• The problem
Find and copy every line in the records that includes the string "Sleeve".
--- START ---
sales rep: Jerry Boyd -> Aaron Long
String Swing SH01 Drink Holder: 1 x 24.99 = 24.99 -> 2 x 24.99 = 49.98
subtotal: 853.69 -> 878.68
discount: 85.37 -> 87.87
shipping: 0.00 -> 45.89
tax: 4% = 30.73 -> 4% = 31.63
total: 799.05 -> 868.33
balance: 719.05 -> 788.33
--- END ---
--- START ---
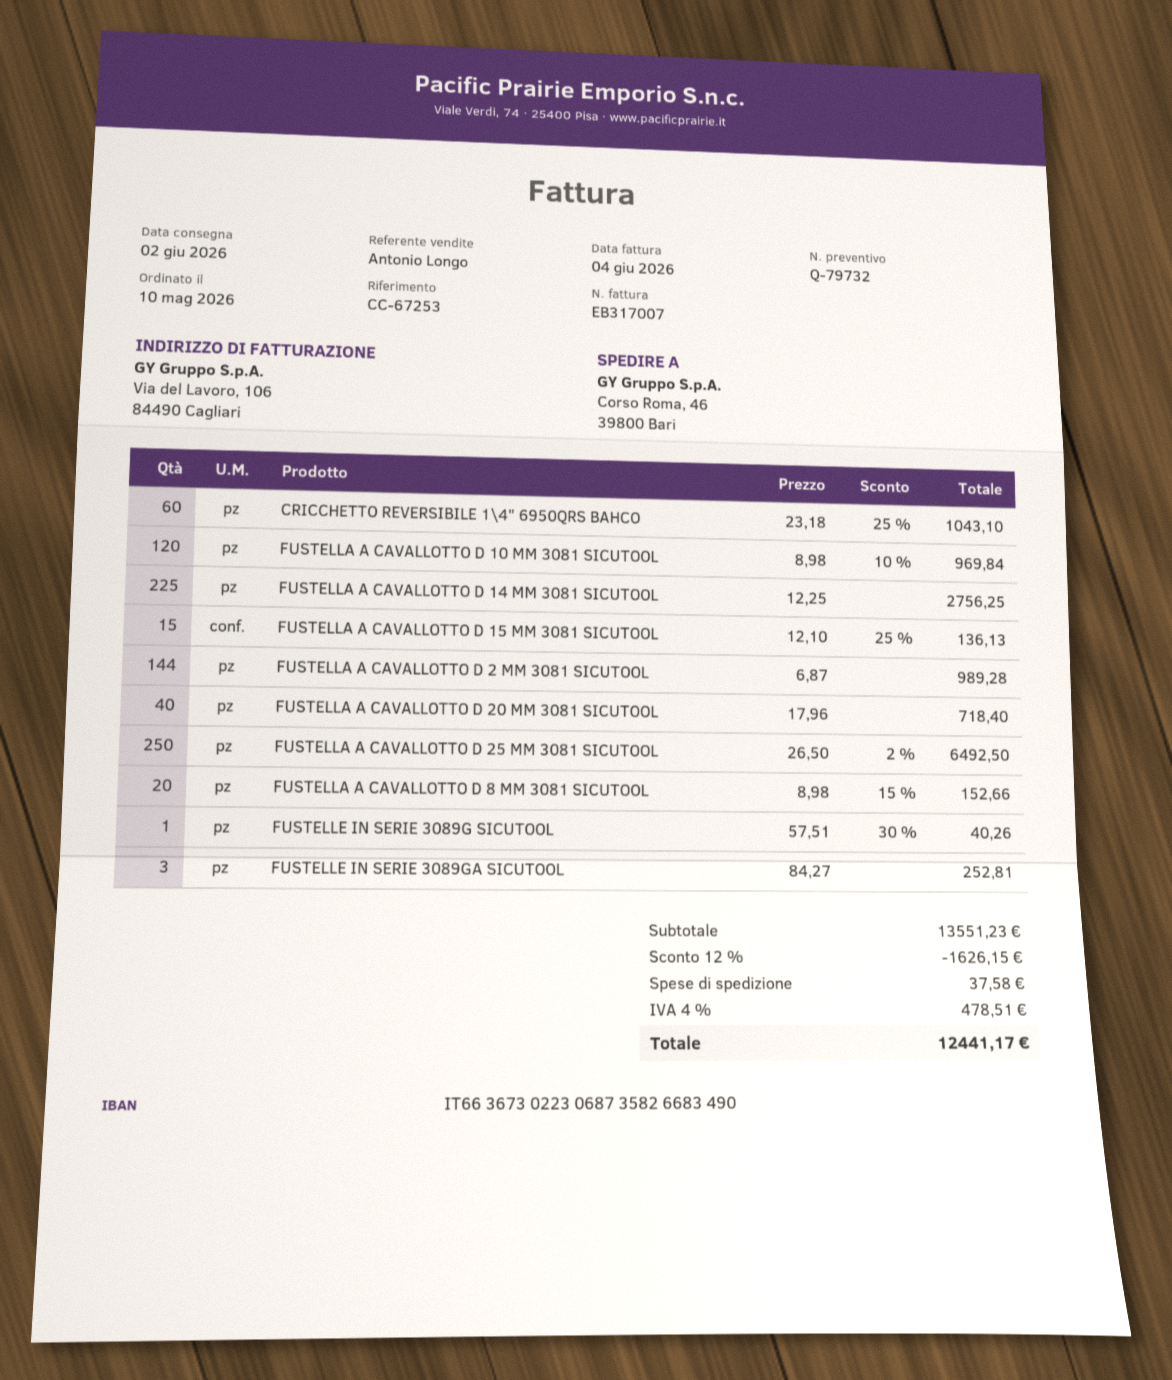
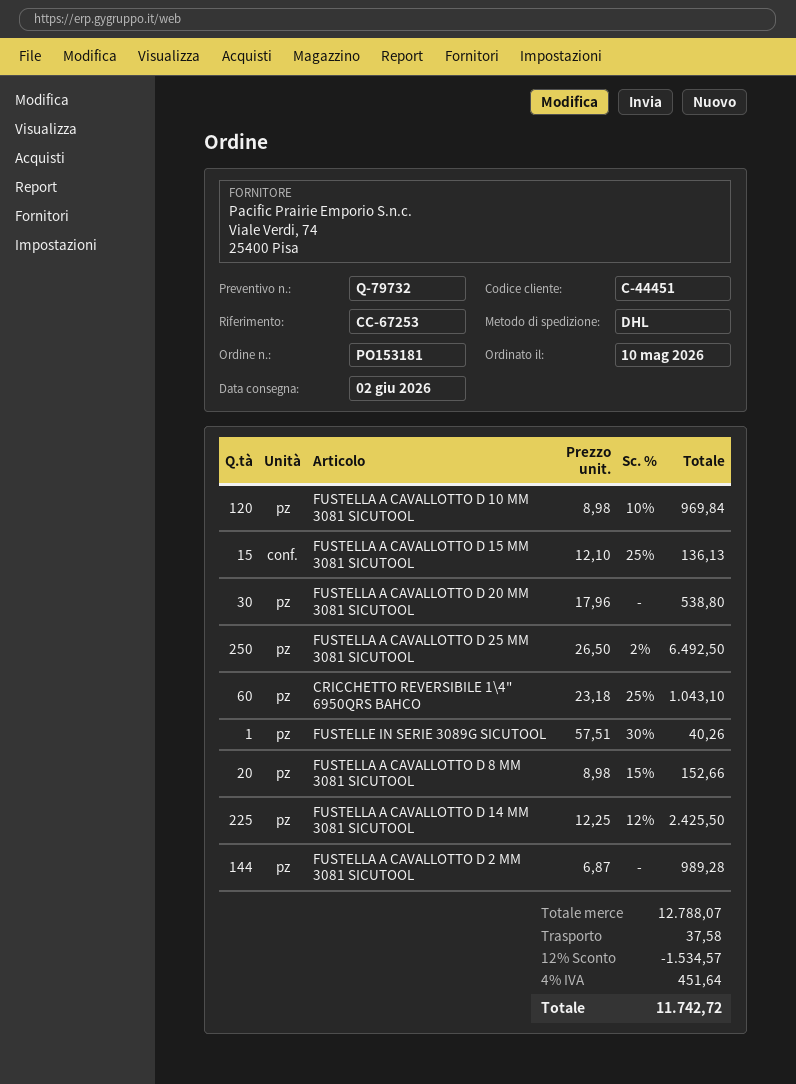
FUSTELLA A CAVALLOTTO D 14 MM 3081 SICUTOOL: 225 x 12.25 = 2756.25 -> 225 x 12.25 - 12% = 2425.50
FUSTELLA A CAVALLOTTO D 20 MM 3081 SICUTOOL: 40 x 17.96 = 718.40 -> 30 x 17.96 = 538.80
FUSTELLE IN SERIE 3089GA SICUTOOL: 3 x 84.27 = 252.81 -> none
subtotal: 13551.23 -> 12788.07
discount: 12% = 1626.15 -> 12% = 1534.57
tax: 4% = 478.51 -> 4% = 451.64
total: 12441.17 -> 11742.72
--- END ---
--- START ---
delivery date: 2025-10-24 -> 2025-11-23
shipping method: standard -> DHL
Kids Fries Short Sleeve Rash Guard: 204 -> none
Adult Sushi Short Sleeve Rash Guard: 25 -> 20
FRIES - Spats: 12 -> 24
--- END ---
• Solution to the exercise
Kids Fries Short Sleeve Rash Guard: 204 -> none
Adult Sushi Short Sleeve Rash Guard: 25 -> 20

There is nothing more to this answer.